Copy the entries that appear below in full, leaving out any picture among them.

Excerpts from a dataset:
******************************
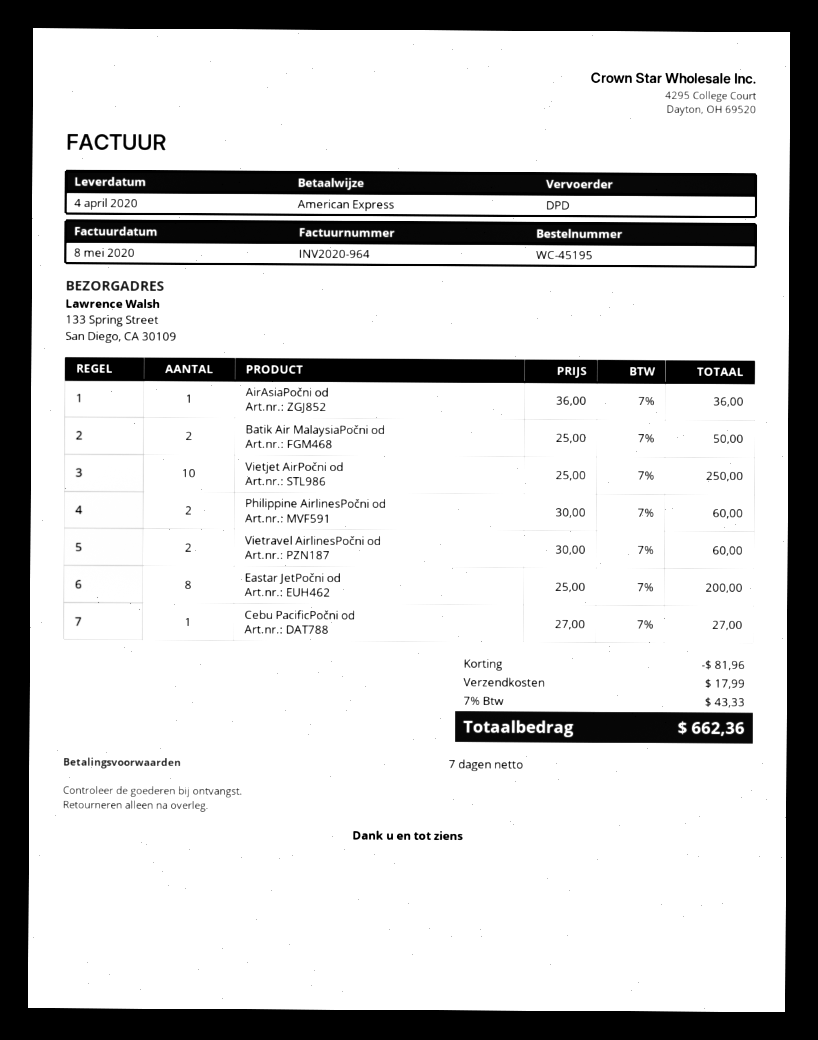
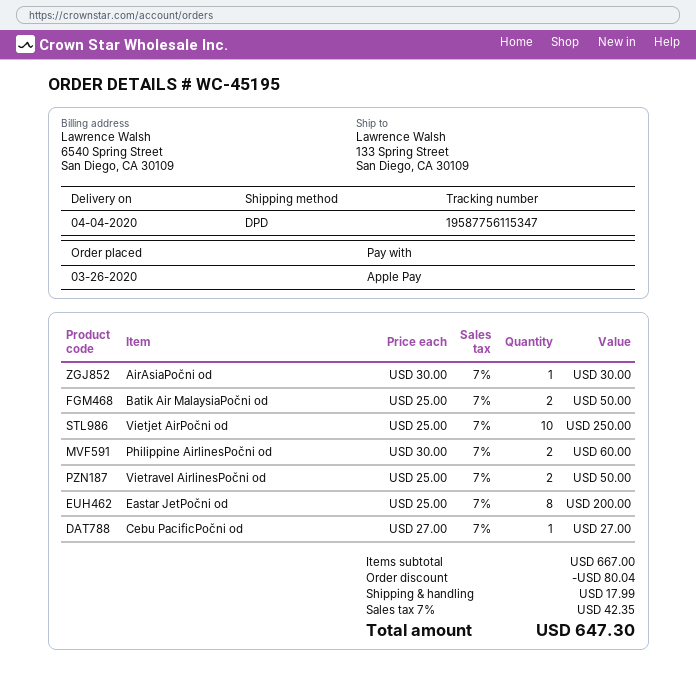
payment method: American Express -> Apple Pay
AirAsiaPočni od: 1 x 36.00 = 36.00 -> 1 x 30.00 = 30.00
Vietravel AirlinesPočni od: 2 x 30.00 = 60.00 -> 2 x 25.00 = 50.00
discount: 81.96 -> 80.04
tax: 7% = 43.33 -> 7% = 42.35
total: 662.36 -> 647.30

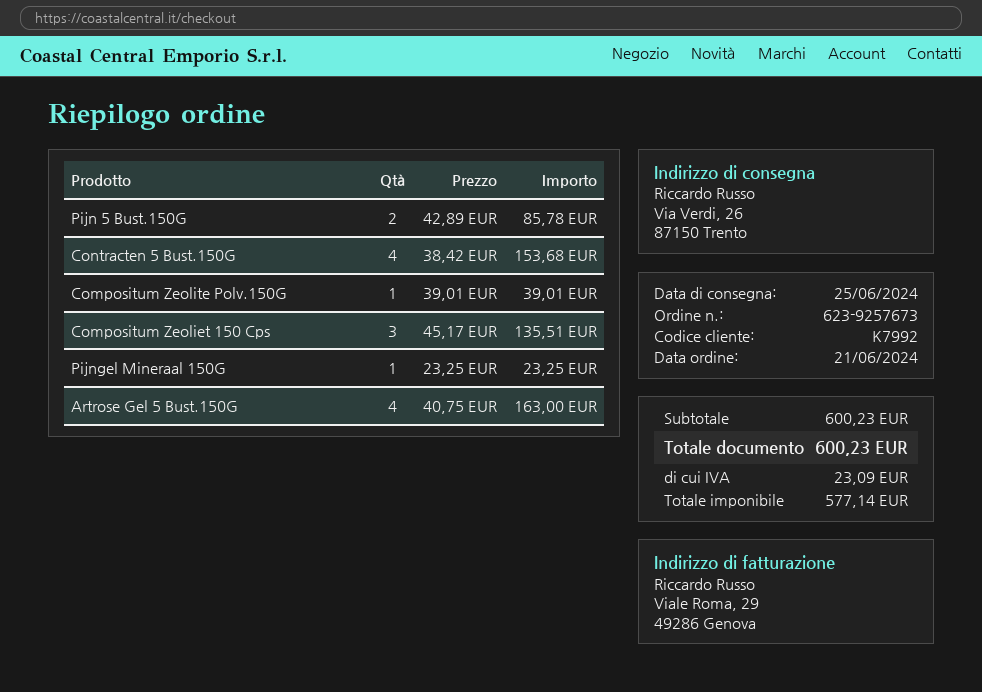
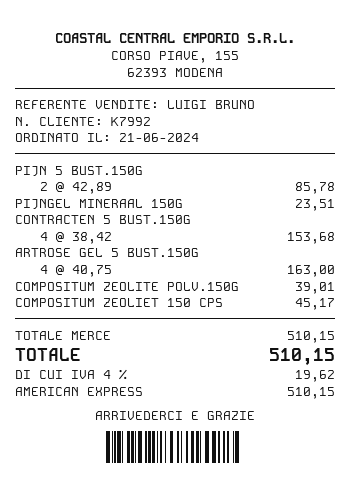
Compositum Zeoliet 150 Cps: 3 x 45.17 = 135.51 -> 1 x 45.17 = 45.17
Pijngel Mineraal 150G: 1 x 23.25 = 23.25 -> 1 x 23.51 = 23.51
subtotal: 600.23 -> 510.15
tax: 23.09 -> 19.62
total: 600.23 -> 510.15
******************************
# [Task output]
payment method: American Express -> Apple Pay
AirAsiaPočni od: 1 x 36.00 = 36.00 -> 1 x 30.00 = 30.00
Vietravel AirlinesPočni od: 2 x 30.00 = 60.00 -> 2 x 25.00 = 50.00
discount: 81.96 -> 80.04
tax: 7% = 43.33 -> 7% = 42.35
total: 662.36 -> 647.30

Compositum Zeoliet 150 Cps: 3 x 45.17 = 135.51 -> 1 x 45.17 = 45.17
Pijngel Mineraal 150G: 1 x 23.25 = 23.25 -> 1 x 23.51 = 23.51
subtotal: 600.23 -> 510.15
tax: 23.09 -> 19.62
total: 600.23 -> 510.15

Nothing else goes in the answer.